Wednesday, February 5, 2014

Kubrick's 2001: A Triple Allegory – by Leonard F. Wheat

There is one very excellent resource for understanding the film 2001: A Space Odyssey:

Leonard F. Wheat's book "Kubrick's 2001: A Triple Allegory".
(You can read excerpts here, here, and more here, here, and here/here.)

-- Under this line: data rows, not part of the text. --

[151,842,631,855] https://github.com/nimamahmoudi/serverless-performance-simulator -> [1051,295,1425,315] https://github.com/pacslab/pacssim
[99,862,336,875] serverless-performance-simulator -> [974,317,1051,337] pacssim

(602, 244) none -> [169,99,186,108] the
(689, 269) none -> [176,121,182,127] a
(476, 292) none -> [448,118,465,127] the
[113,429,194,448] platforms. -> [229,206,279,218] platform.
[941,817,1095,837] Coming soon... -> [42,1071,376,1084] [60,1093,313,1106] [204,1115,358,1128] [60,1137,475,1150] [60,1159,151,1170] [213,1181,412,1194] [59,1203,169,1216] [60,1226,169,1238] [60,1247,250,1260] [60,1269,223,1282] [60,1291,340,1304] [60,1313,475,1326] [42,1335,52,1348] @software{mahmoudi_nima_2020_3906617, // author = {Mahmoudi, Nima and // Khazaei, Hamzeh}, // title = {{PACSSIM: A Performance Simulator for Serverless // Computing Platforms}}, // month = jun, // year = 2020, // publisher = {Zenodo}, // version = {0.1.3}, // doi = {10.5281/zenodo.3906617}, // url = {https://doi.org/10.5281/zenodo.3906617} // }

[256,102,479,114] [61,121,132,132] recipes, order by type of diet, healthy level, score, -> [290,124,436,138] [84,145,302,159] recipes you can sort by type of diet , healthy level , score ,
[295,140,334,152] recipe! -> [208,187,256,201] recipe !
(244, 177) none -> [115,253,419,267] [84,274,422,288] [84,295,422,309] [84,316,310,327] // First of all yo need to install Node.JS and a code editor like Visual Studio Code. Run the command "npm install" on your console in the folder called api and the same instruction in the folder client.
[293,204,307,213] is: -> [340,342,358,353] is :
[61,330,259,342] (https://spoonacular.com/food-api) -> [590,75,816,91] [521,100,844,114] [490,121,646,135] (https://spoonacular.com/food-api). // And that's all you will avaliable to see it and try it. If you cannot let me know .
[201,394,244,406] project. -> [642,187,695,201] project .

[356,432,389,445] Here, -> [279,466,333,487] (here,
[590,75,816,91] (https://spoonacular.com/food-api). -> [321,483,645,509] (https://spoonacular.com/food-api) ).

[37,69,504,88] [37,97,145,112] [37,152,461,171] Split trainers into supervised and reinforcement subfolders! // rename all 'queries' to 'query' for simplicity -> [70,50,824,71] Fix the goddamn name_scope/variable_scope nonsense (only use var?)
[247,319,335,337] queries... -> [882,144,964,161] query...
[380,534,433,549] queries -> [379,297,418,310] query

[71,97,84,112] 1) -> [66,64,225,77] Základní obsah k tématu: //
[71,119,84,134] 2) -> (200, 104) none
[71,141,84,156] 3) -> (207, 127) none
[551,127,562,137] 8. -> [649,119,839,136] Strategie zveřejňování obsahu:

In the book Wheat covers three themes (what Rob Ager calls "hidden narratives") of 2001:
  • The Odysseus Allegory
  • The Zarathustra Allegory
  • The Man-Machine Symbiosis (Allegory)
If you want to understand Kubrick's 2001, you have to read Wheat's book, there is no way around it. Alas, the book has some flaws (which however do not impede on the usefulness of Wheat's work):
  • He calls the "The Man-Machine Symbiosis" theme an allegory to Arthur C. Clarke's work, when it is more preciously one of the (not particularly hidden) themes of 2001.
  • He doesn't distinguish between rather certain hypotheses (like say, that there is a Odysseus Allegory), plausible but not quiet certain hypotheses (like say, his interpretation of TMA-1), and somewhat more far-fetched hypotheses (like say, his take on the name Heywood R. Floyd) – everything he has gathered is presented on equal footing.
One could probably find other flaws, but all in all it is an excellent work and for those of us who do not have intimate knowledge of Greek mythology (I know, I know, what on oversight…) or Nietsche's work, this book is immensely helpful.

And while I can not prove it (yet), I think Wheat has missed (at least) one more theme in Kubrick's 2001 – more of that later… Until then, don't take his three Allegories as an exhaustive list.